▶ [DIRECTIONS]:
The response should hold each line from the entries below where "agents" is found.

▶ [RECORDS TO PROCESS]:

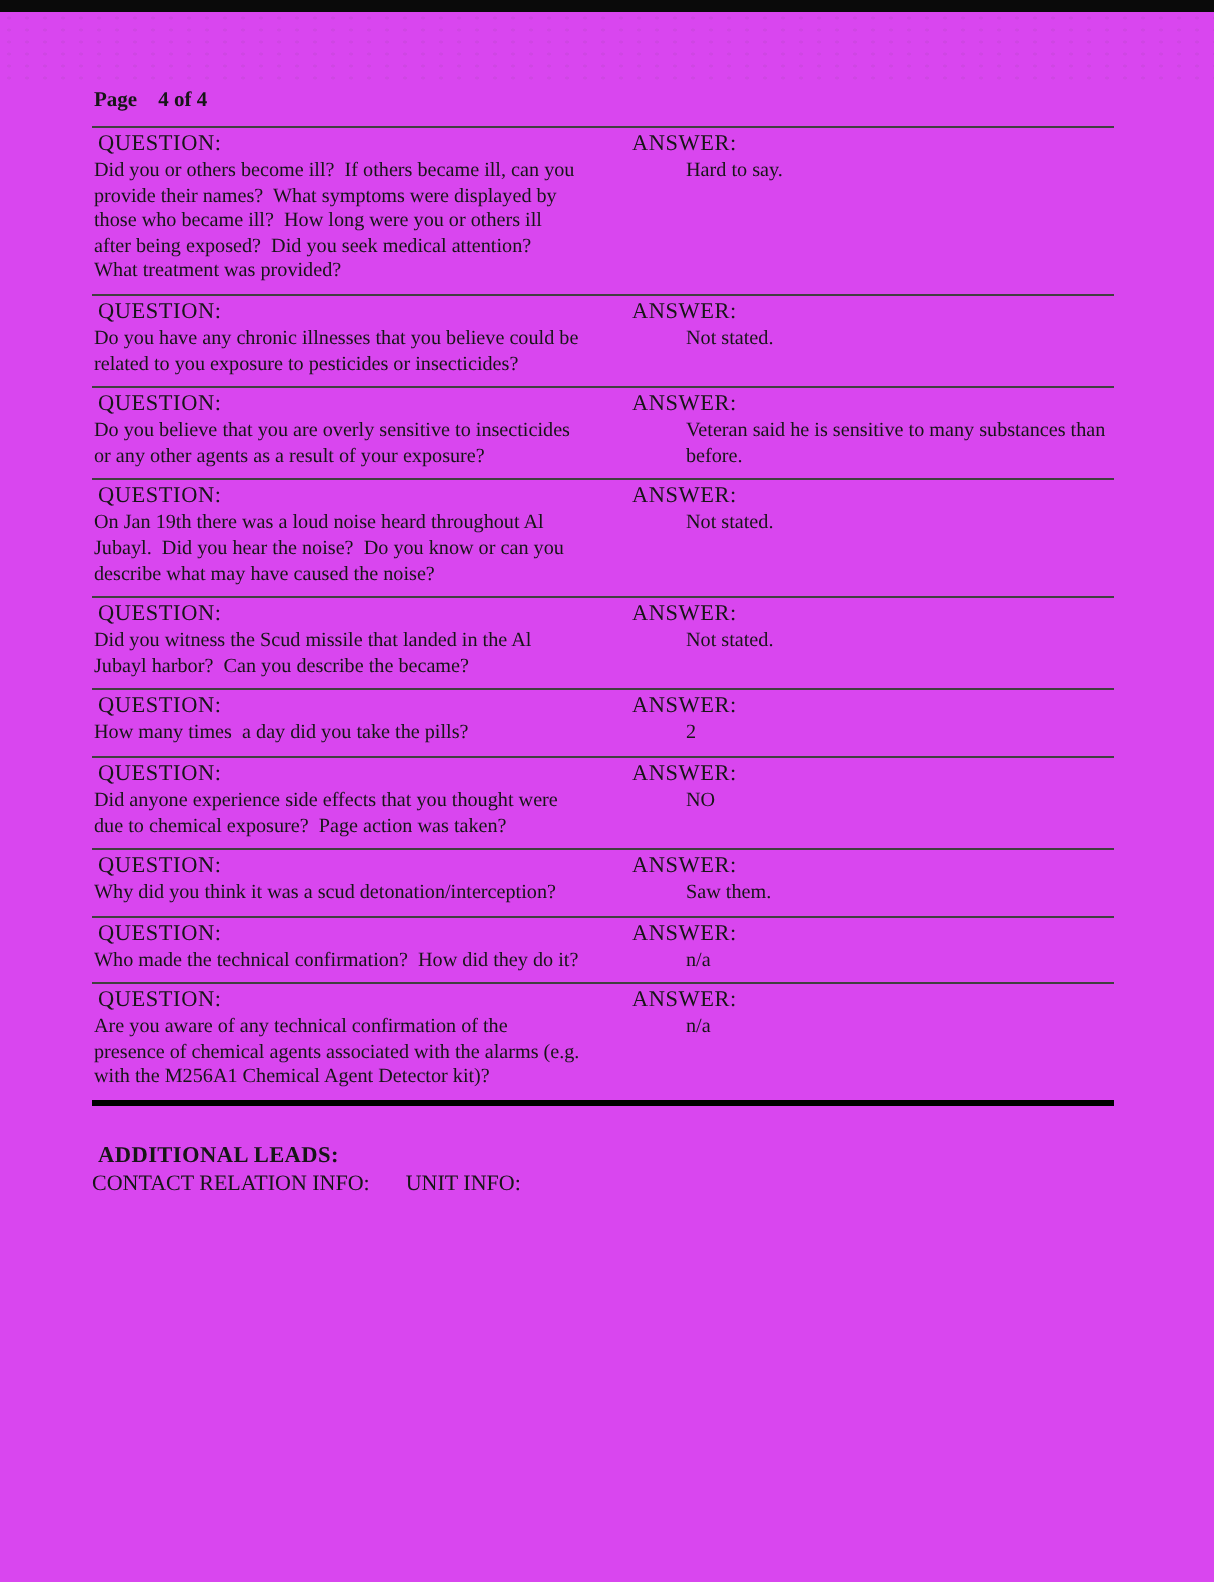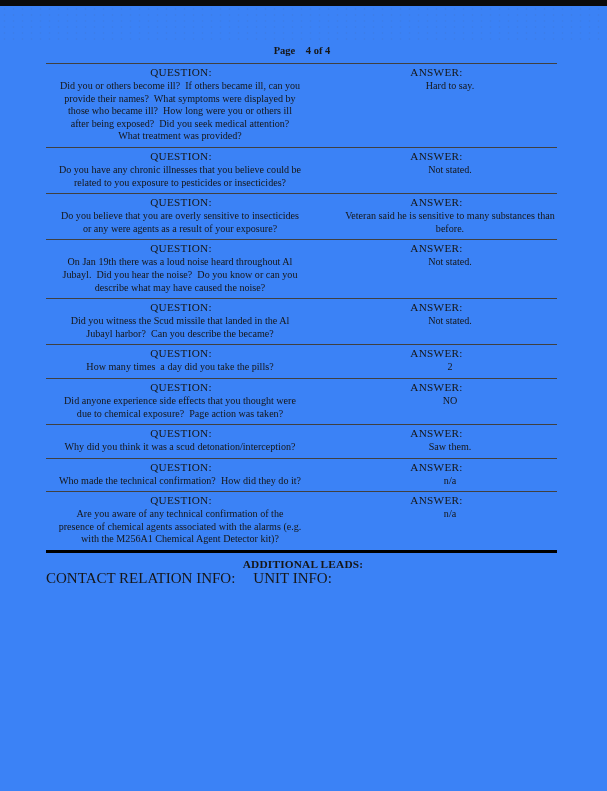--- a/index.html
+++ b/index.html
@@ -11,11 +11,10 @@
     position: relative;
     width: 607px;
     height: 791px;
-    background: #3b82f6;
+    background: #d946ef;
     overflow: hidden;
     font-family: "Liberation Serif", "DejaVu Serif", serif;
     color: #161616;
-    text-align: center;
   }
   .top-bar {
     position: absolute;

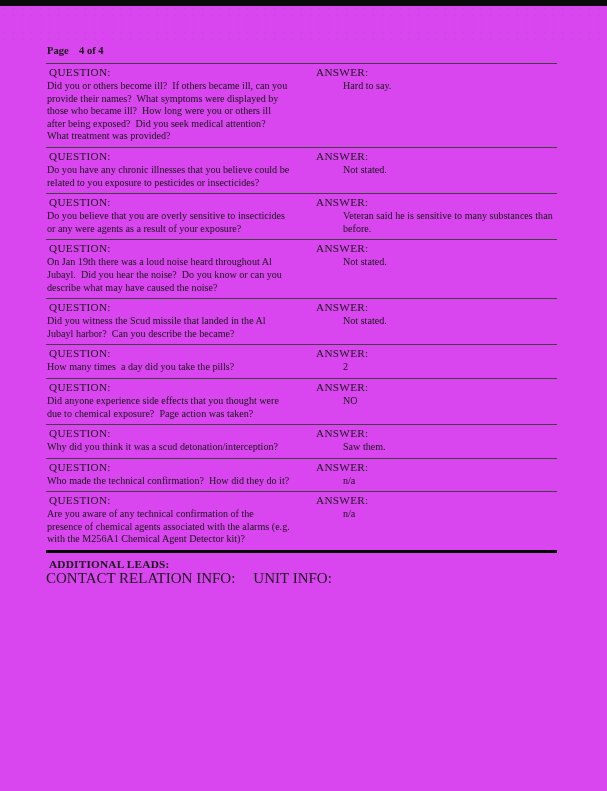--- a/index.html
+++ b/index.html
@@ -139,7 +139,7 @@
         <div class="q-col">
           <div class="hdr">QUESTION:</div>
           <div class="q-text">Do you believe that you are overly sensitive to insecticides
-or any were agents as a result of your exposure?</div>
+or any other agents as a result of your exposure?</div>
         </div>
         <div class="a-col">
           <div class="hdr">ANSWER:</div>

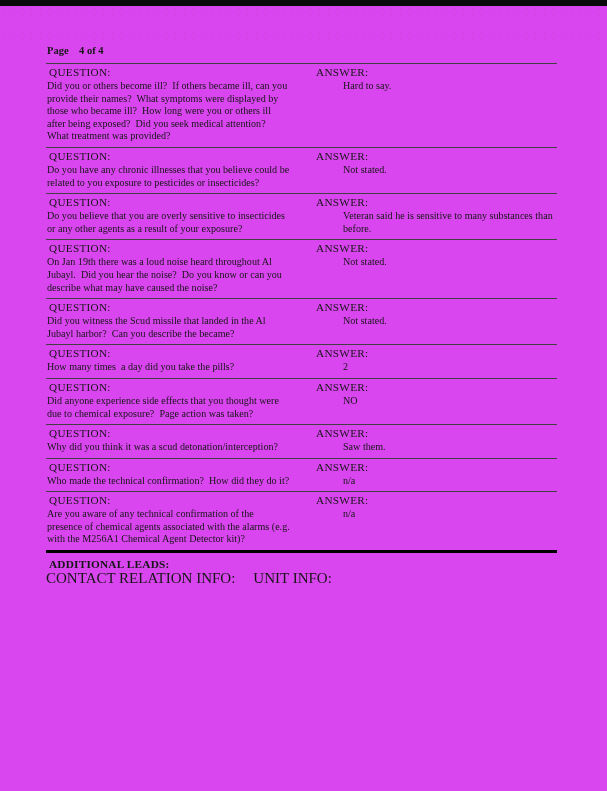--- a/index.html
+++ b/index.html
@@ -77,7 +77,7 @@
   }
   .q-text { margin-left: 1px; }
   .footer {
-    padding-top: 5px;
+    padding-top: 19px;
   }
   .additional-leads {
     font-weight: bold;

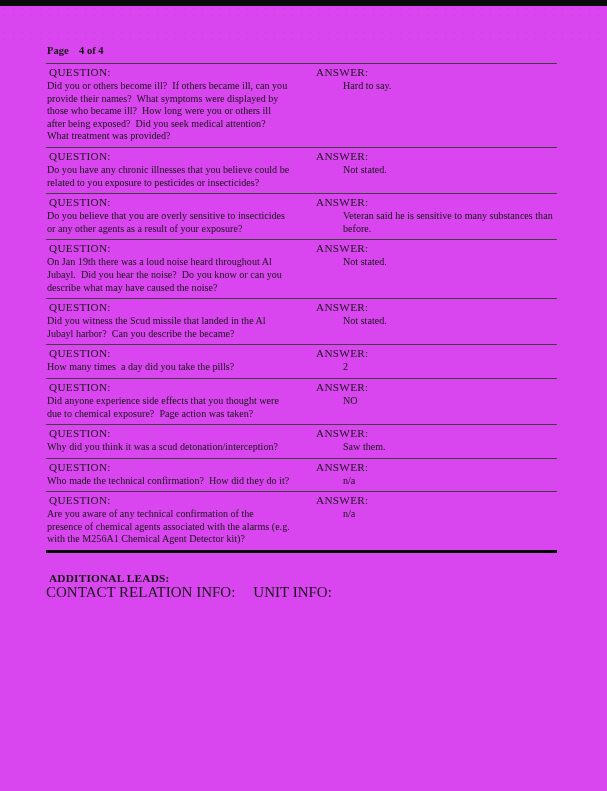--- a/index.html
+++ b/index.html
@@ -87,7 +87,7 @@
     margin-left: 3px;
   }
   .contact-line {
-    font-size: 15px;
+    font-size: 11px;
     line-height: 13px;
     margin-top: 1px;
     display: flex;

▶ [COMPLETED EXERCISE]:
-or any were agents as a result of your exposure?</div>
+or any other agents as a result of your exposure?</div>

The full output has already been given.